■ **Aim of the exercise**:
Find every line in the material below with the string "Frame" and state how many there are, with no other text.

■ **Input material**:
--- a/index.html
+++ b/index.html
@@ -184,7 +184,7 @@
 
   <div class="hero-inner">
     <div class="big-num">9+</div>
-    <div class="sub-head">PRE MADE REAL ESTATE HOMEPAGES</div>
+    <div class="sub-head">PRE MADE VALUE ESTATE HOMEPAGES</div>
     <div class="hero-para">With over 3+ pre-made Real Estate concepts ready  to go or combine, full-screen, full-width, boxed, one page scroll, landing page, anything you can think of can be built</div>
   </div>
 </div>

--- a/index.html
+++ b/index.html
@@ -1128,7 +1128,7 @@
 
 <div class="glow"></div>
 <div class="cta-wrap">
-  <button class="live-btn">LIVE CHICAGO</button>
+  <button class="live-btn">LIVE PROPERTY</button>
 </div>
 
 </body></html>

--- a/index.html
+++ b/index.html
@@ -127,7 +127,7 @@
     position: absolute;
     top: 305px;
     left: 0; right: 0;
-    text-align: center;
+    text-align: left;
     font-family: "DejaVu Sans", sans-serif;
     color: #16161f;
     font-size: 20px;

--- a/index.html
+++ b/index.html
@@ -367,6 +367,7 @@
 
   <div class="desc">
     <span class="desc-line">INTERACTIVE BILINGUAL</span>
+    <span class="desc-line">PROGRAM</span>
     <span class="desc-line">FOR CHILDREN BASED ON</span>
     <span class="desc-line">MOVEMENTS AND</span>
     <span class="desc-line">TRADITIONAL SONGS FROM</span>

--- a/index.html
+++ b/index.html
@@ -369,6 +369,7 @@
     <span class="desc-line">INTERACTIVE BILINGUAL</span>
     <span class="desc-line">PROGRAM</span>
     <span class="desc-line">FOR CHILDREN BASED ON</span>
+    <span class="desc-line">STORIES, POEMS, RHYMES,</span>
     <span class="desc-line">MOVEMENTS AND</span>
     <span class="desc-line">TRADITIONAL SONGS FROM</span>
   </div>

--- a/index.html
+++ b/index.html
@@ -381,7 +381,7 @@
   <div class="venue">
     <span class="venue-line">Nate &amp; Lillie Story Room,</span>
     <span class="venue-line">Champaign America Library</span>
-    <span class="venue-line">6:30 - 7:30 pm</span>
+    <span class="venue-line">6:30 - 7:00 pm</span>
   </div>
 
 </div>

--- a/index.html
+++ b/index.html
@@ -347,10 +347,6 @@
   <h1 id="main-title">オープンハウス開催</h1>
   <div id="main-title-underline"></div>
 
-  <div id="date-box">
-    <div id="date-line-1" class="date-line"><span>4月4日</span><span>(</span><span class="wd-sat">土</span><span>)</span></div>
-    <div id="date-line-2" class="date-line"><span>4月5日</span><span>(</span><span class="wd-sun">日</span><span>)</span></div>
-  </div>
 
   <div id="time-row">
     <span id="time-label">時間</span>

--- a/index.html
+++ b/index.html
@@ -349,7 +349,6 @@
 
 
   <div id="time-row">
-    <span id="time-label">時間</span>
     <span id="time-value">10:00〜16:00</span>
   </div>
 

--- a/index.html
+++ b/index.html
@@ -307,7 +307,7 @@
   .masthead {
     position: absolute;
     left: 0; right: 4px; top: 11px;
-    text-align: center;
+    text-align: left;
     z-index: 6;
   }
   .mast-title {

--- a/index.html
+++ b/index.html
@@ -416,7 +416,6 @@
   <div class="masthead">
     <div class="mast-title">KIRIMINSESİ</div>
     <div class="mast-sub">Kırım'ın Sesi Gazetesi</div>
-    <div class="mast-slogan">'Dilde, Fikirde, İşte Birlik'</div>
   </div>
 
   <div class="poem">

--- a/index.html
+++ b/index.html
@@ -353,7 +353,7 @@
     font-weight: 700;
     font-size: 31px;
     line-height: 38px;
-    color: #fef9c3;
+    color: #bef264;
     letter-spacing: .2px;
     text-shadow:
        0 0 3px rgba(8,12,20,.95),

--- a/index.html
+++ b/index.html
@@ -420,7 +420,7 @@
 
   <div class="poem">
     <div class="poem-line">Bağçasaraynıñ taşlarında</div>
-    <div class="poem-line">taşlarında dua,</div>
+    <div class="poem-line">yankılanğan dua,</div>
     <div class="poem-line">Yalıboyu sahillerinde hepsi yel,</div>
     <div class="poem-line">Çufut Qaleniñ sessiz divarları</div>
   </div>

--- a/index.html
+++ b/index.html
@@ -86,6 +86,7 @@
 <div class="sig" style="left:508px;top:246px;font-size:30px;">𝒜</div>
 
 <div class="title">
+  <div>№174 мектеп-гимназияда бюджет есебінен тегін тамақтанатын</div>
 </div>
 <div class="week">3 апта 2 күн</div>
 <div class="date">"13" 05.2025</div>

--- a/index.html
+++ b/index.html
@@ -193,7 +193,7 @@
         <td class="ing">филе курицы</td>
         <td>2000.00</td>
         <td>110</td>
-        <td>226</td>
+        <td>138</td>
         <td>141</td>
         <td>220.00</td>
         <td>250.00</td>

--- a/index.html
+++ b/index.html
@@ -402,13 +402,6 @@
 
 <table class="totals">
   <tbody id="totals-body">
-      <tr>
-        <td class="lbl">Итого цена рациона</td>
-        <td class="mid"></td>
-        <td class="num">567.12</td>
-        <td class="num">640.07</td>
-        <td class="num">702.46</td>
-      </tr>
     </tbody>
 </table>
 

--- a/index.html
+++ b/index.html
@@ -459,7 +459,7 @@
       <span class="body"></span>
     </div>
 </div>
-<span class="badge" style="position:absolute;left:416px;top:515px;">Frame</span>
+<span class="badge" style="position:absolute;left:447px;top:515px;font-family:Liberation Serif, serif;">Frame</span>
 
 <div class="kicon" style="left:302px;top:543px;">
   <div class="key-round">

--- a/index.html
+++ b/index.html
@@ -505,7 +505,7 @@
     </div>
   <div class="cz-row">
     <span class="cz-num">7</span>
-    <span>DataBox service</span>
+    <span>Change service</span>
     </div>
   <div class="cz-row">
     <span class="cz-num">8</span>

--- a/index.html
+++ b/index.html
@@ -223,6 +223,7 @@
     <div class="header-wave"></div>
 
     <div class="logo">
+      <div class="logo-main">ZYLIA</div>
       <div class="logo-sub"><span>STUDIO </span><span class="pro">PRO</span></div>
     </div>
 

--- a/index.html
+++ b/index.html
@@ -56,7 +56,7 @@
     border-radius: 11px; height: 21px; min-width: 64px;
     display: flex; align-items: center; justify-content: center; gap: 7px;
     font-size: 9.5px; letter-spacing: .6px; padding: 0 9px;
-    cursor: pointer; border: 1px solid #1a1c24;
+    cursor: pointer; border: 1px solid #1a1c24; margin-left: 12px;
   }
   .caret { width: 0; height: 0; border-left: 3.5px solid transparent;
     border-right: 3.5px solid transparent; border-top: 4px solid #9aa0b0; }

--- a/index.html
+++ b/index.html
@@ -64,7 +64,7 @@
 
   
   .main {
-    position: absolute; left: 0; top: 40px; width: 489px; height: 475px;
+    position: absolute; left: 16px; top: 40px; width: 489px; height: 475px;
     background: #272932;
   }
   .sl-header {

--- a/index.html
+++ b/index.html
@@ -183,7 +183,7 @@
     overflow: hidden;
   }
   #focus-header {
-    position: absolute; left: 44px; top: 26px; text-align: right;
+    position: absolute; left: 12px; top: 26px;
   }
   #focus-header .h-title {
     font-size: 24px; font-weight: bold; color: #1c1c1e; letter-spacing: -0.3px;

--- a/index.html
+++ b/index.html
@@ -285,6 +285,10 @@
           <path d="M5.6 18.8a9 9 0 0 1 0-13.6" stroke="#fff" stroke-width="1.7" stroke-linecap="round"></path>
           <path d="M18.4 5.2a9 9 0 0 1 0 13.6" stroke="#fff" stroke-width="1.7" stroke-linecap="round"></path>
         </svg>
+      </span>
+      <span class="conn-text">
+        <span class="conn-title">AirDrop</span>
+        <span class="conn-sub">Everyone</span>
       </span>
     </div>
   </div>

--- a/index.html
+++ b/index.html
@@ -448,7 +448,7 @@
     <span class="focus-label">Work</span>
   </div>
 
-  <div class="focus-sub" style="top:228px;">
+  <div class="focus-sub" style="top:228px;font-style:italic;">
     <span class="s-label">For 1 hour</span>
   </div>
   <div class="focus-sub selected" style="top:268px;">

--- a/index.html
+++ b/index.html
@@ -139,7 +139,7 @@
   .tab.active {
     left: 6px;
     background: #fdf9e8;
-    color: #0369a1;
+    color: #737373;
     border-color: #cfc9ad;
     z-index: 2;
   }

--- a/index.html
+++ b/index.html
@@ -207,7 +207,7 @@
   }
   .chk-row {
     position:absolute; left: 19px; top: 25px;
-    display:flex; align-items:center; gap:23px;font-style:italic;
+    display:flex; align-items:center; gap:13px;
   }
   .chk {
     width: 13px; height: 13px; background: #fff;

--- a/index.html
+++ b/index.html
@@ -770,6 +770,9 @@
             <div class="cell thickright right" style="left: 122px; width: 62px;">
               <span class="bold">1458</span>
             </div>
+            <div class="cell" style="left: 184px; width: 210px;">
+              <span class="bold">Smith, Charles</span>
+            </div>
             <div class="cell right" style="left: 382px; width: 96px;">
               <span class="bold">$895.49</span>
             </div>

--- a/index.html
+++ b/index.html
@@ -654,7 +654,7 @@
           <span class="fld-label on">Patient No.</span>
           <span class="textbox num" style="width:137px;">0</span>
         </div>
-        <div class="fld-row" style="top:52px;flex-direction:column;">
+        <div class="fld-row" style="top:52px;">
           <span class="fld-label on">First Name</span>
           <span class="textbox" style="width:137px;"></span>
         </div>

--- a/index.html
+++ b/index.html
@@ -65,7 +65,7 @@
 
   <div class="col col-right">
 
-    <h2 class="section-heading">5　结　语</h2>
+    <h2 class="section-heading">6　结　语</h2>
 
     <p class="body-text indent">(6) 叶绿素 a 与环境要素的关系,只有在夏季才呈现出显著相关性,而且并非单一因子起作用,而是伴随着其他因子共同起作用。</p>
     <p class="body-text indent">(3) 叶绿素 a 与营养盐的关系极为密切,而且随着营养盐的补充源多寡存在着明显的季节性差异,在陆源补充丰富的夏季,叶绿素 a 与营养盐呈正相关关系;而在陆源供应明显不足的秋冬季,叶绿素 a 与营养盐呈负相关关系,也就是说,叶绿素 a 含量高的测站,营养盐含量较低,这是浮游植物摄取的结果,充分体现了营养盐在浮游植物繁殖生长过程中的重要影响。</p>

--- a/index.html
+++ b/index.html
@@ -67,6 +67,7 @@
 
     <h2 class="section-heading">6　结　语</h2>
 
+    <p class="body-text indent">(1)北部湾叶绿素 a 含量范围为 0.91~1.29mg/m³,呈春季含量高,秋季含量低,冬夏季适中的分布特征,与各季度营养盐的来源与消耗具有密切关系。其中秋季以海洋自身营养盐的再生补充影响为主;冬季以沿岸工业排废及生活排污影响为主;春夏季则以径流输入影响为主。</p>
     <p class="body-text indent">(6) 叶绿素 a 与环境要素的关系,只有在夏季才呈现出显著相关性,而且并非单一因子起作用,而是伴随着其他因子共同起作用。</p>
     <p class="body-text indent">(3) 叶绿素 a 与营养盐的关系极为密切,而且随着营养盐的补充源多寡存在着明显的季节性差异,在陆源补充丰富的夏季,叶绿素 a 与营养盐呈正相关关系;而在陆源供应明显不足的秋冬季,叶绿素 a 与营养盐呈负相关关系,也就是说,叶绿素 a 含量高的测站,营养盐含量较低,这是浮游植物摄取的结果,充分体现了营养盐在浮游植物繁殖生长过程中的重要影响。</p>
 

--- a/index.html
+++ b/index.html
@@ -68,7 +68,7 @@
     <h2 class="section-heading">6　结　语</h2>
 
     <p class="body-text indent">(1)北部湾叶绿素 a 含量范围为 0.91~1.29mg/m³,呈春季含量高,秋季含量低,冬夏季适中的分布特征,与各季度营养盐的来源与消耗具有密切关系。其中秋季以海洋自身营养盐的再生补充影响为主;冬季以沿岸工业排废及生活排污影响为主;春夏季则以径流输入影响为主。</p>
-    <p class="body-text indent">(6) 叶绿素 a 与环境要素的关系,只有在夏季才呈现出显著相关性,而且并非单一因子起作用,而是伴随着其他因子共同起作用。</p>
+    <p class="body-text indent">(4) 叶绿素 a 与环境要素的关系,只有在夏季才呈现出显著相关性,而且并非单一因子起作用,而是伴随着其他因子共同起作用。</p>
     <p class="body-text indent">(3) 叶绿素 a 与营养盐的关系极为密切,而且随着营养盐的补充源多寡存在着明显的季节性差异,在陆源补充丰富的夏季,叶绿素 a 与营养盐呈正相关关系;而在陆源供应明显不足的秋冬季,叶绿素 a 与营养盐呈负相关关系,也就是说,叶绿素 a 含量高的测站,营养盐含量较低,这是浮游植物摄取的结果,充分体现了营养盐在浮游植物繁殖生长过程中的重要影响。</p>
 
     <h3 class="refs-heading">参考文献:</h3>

■ **Result**:
2